(Data for this exercise begins)

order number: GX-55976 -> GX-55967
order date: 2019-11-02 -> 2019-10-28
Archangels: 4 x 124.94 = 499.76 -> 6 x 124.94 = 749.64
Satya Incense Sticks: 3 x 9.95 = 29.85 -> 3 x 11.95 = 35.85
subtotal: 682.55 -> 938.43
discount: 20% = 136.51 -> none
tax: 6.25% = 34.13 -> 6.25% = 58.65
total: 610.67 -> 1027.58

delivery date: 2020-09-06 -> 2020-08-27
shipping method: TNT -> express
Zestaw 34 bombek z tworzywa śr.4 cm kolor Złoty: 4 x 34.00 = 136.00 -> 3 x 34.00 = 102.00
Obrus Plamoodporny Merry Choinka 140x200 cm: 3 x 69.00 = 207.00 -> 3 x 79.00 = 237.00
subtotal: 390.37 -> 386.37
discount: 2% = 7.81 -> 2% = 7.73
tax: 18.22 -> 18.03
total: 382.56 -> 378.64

(Data for this exercise ends)
(Data for this exercise begins)

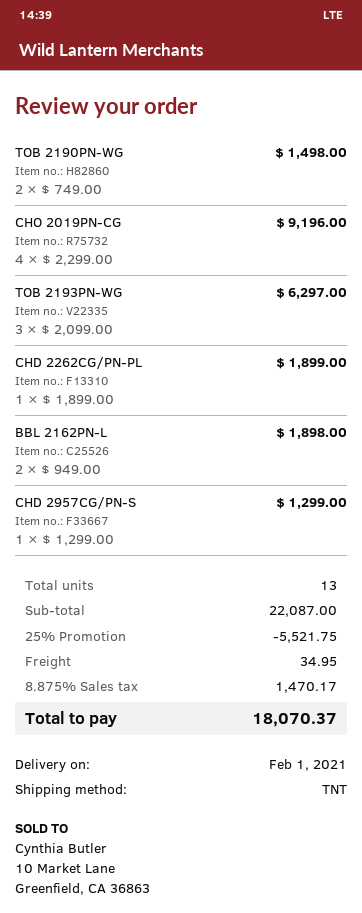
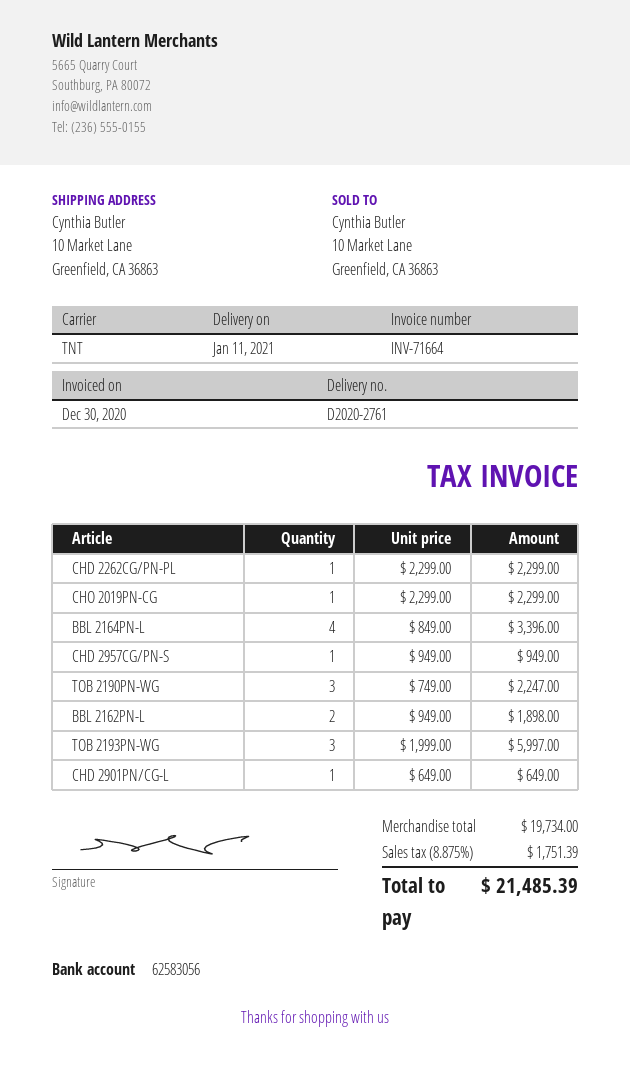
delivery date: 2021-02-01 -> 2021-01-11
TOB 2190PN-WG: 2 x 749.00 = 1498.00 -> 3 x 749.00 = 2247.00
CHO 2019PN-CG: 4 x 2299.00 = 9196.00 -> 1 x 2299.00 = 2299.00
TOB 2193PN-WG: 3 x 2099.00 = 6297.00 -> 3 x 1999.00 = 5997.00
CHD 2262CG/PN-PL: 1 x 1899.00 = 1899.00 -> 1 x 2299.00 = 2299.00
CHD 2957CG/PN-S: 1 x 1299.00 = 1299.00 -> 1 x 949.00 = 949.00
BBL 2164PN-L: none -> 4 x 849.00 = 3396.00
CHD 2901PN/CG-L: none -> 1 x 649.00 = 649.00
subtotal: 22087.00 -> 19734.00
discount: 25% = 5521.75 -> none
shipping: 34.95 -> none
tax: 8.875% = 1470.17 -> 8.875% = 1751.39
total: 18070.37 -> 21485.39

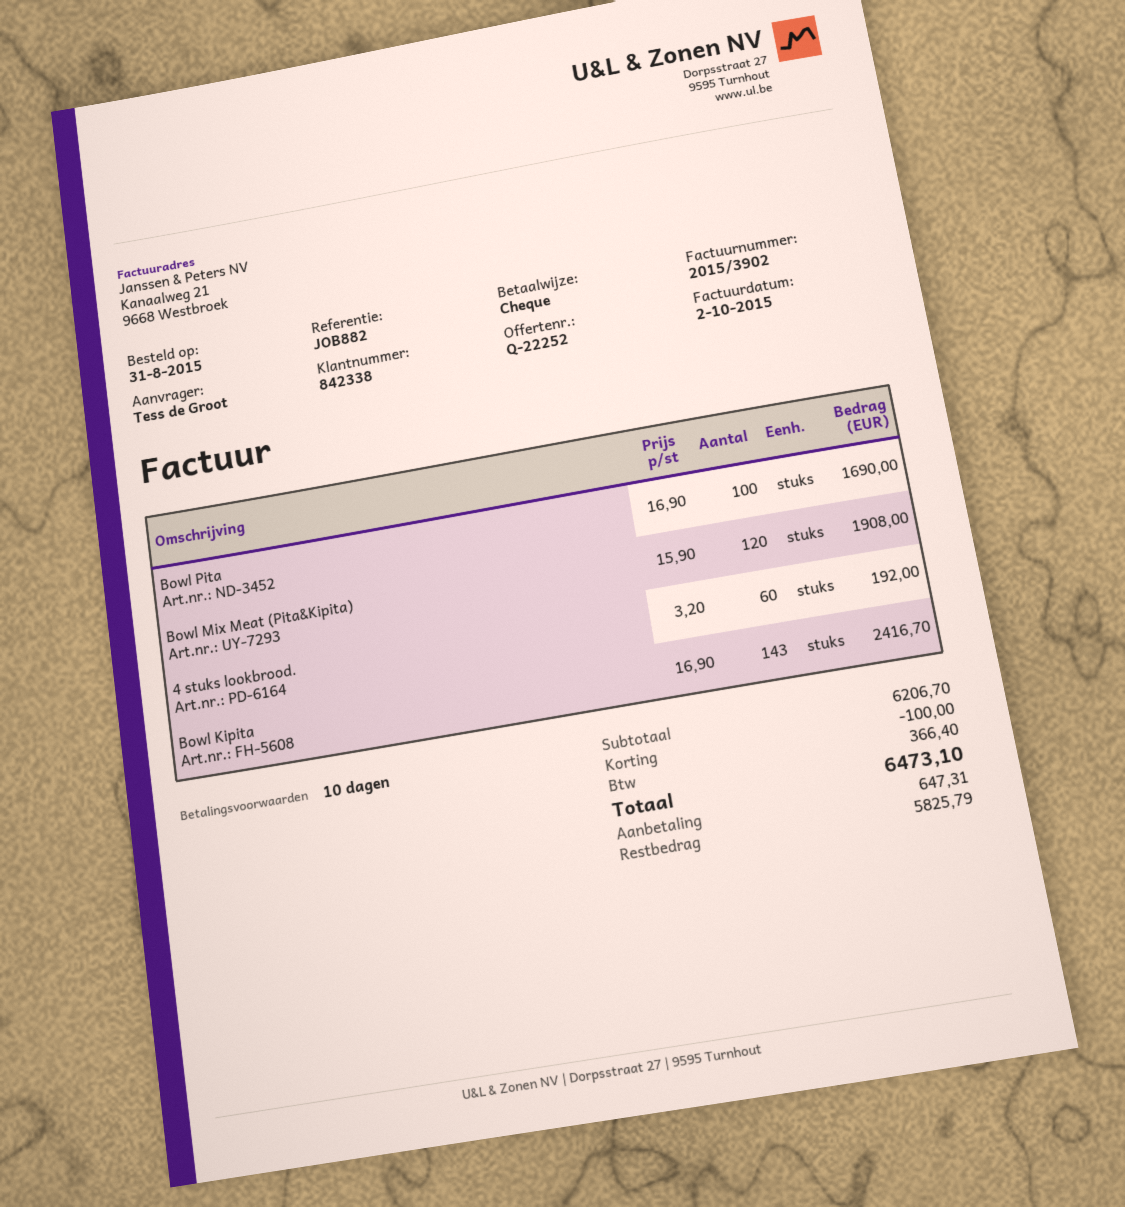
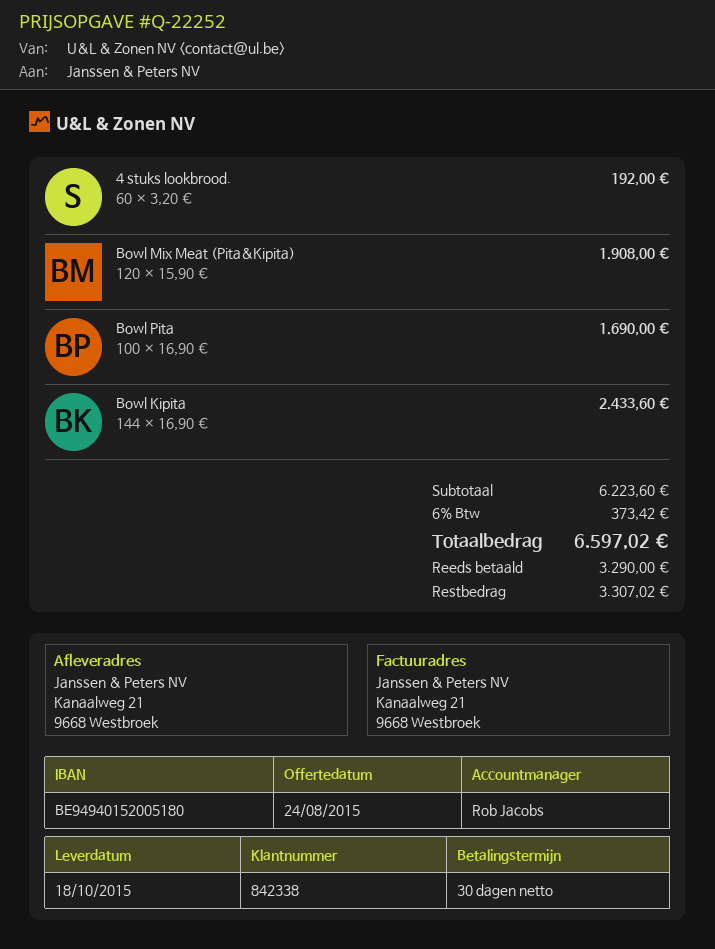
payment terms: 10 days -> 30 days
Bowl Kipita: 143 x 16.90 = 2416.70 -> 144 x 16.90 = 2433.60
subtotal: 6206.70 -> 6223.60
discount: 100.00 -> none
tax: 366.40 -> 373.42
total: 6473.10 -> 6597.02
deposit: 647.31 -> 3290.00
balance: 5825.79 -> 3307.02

(Data for this exercise ends)
(Data for this exercise begins)

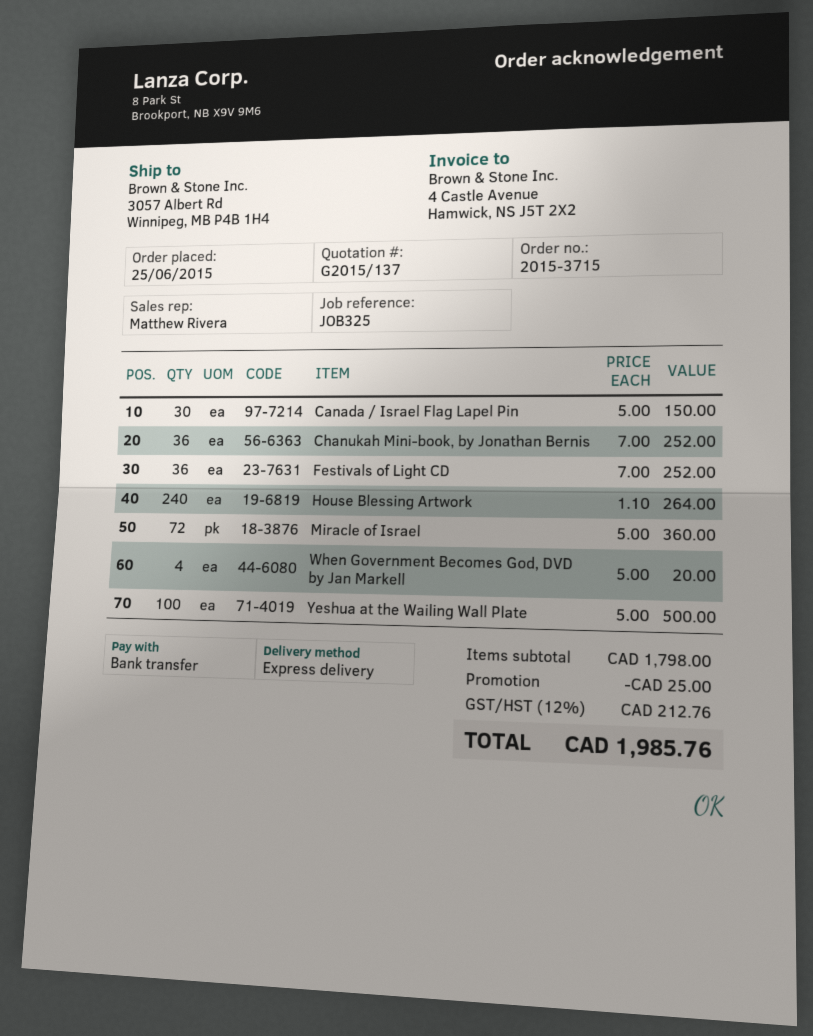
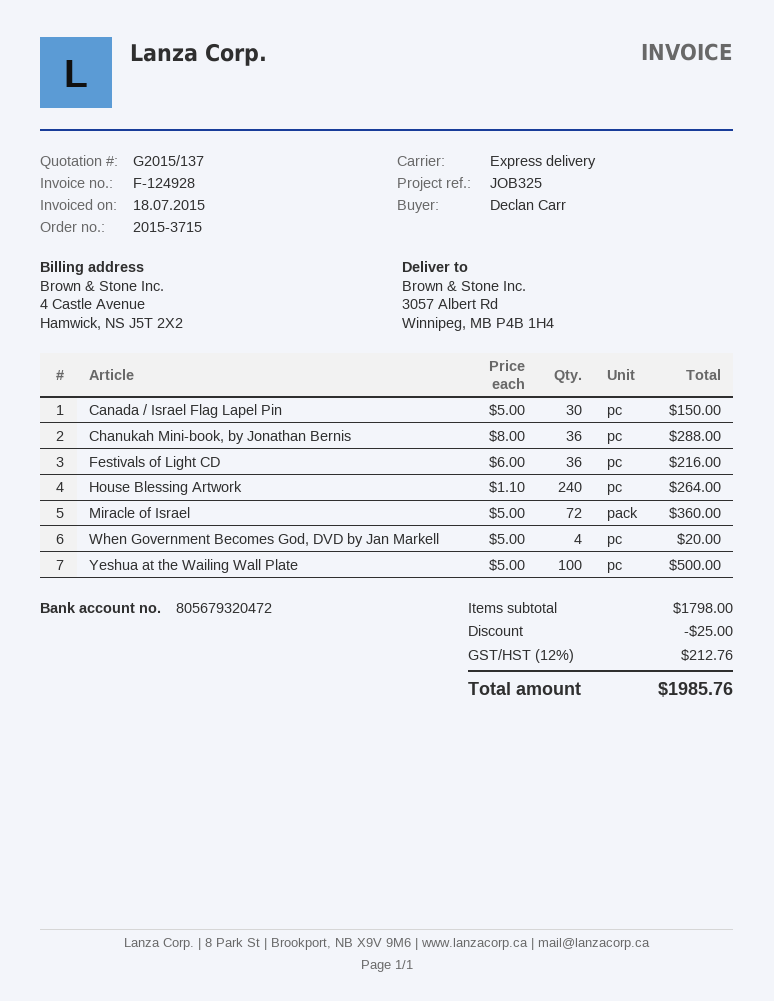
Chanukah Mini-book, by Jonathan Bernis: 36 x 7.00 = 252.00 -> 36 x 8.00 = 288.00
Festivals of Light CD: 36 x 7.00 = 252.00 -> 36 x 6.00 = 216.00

(Data for this exercise ends)

What to work on » I would like the exact lines from the data above, starting with the one that holds "tax: 8.875% = 1470.17 -> 8.875% = 1751.39" and going on through the one that holds "balance: 5825.79 -> 3307.02", without the pictures.

Reply to the task »
tax: 8.875% = 1470.17 -> 8.875% = 1751.39
total: 18070.37 -> 21485.39

payment terms: 10 days -> 30 days
Bowl Kipita: 143 x 16.90 = 2416.70 -> 144 x 16.90 = 2433.60
subtotal: 6206.70 -> 6223.60
discount: 100.00 -> none
tax: 366.40 -> 373.42
total: 6473.10 -> 6597.02
deposit: 647.31 -> 3290.00
balance: 5825.79 -> 3307.02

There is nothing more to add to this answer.